Ford se levantó, contorneó lentamente la esquina de la mesa de los letrados y se paró, reclinándose contra la barandilla del vacío recinto de los jurados. Lo hacía deliberadamente, para darle a Devon tiempo de dominarse.
—Señora Osborne, usted nos dijo que antes de salir de casa por la mañana del 13 de octubre su marido le dijo que volvería a las siete y media para cenar. ¿Volvió a esa hora?
—Sí.
—Y cenaron ustedes juntos.
—Sí.
—¿La cena fue agradable?
—Sí.
—Y al terminar de comer, el señor Osborne salió en busca de su perro Maxie.
—Eso mismo.
—¿Qué hora era?
—Más o menos las ocho y media.
—¿Qué hizo usted después de que él saliera de casa?

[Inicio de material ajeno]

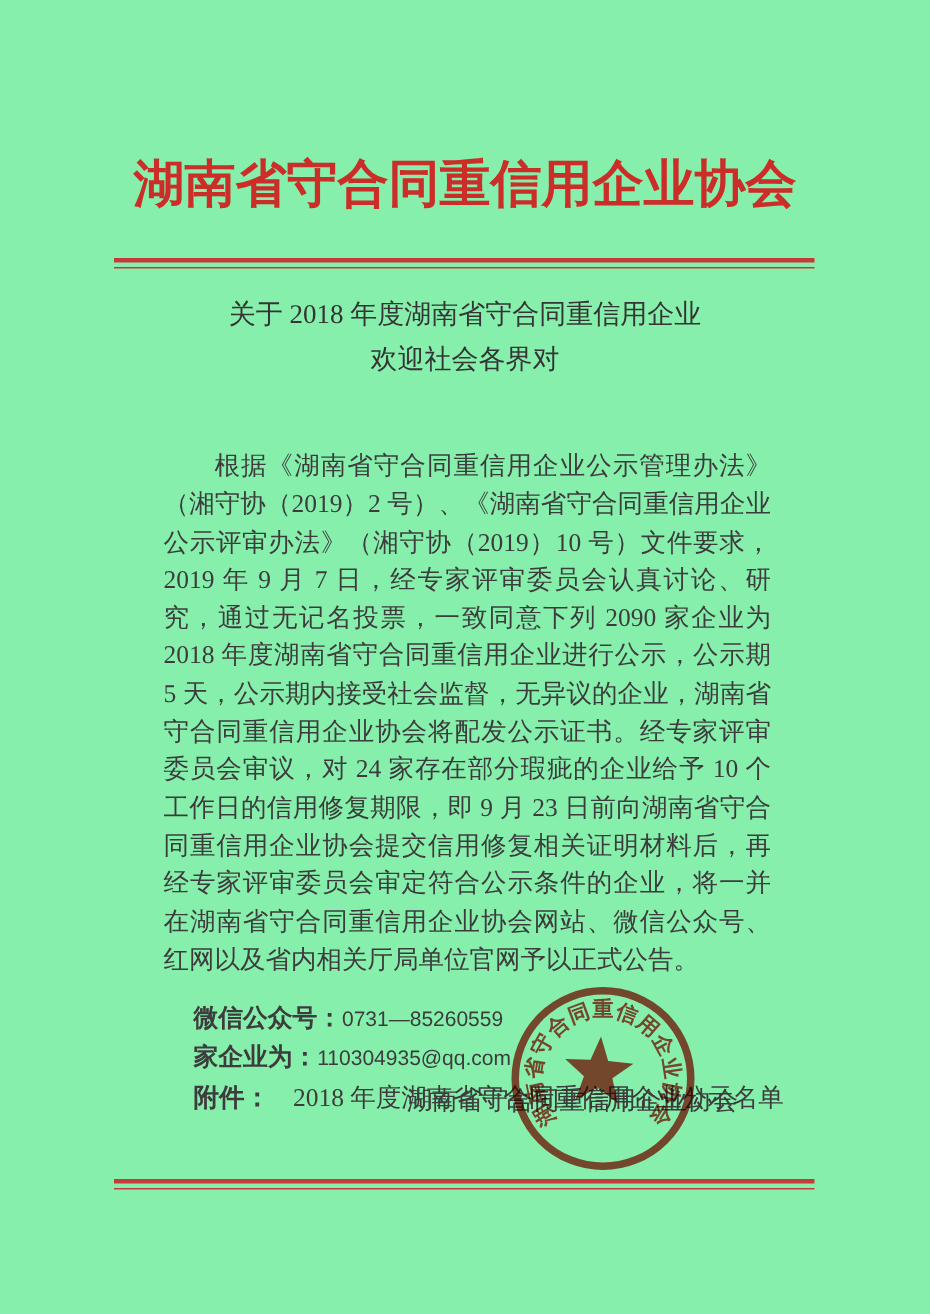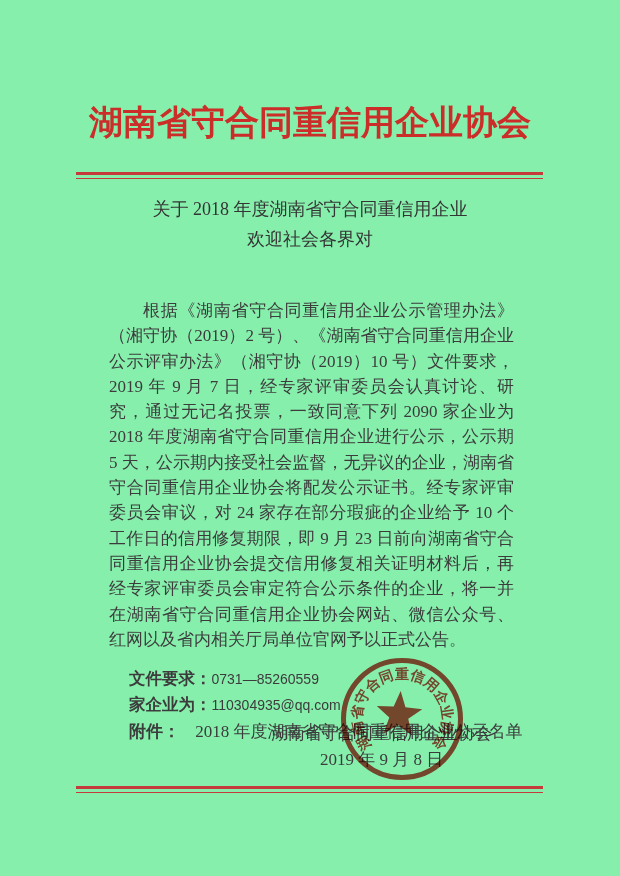--- a/index.html
+++ b/index.html
@@ -95,7 +95,7 @@
       </div>
 
     <div class="contact-line">
-      <span class="c-label">文件要求：</span><span class="c-value">0731—85260559</span>
+      <span class="c-label">微信公众号：</span><span class="c-value">0731—85260559</span>
     </div>
     <div class="contact-line">
       <span class="c-label">家企业为：</span><span class="c-value">110304935@qq.com</span>

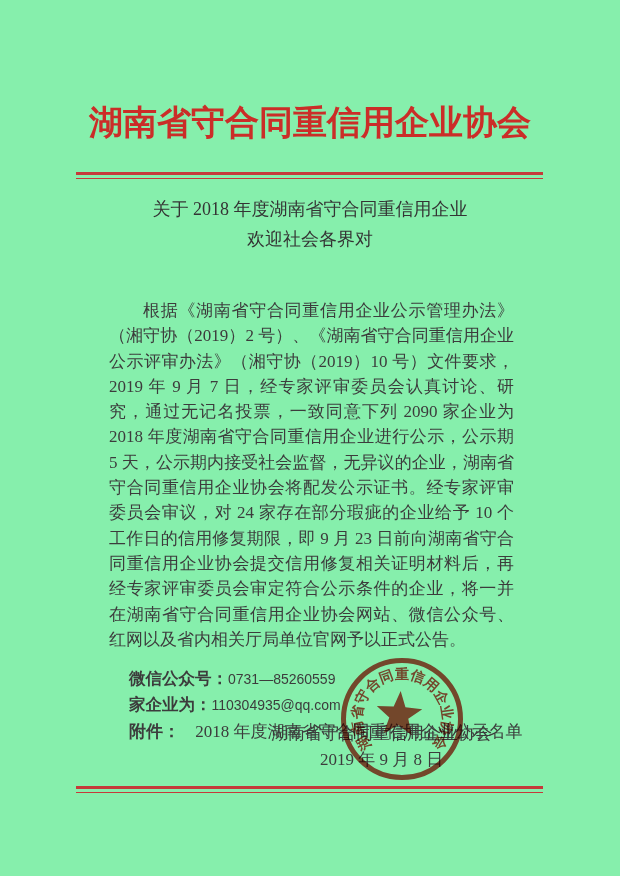--- a/index.html
+++ b/index.html
@@ -107,7 +107,6 @@
 
   <div class="signature">
     <div>湖南省守合同重信用企业协会</div>
-    <div>2019 年 9 月 8 日</div>
   </div>
 
   <svg class="seal" viewBox="0 0 130 130">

—Ese día nos había llegado por correo un nuevo álbum de discos y me puse a escucharlo.
—¿Era un álbum grande?
—Tres discos, o sea seis caras.
—¿Qué tipo de música?
—Sinfónica.
—En la mayor parte de las sinfonías hay pasajes durante los cuales hay que dar bastante volumen si uno quiere escucharlos bien. ¿Subió usted el volumen, señora?
—Sí.
—Pero entonces los pasajes más elevados se oirían muy fuertes, ¿no es cierto?
—Sí, señor.
—¿En qué parte de la casa está instalado el equipo estereofónico?
—En el salón principal.
—¿Y allí se sentó usted a escuchar el álbum?
—Me quedé allí pero no estuve solamente sentada. Anduve dando vueltas, pasé el plumero, ordené un poco y di un vistazo al diario de la tarde.
—¿Las ventanas estaban abiertas o cerradas?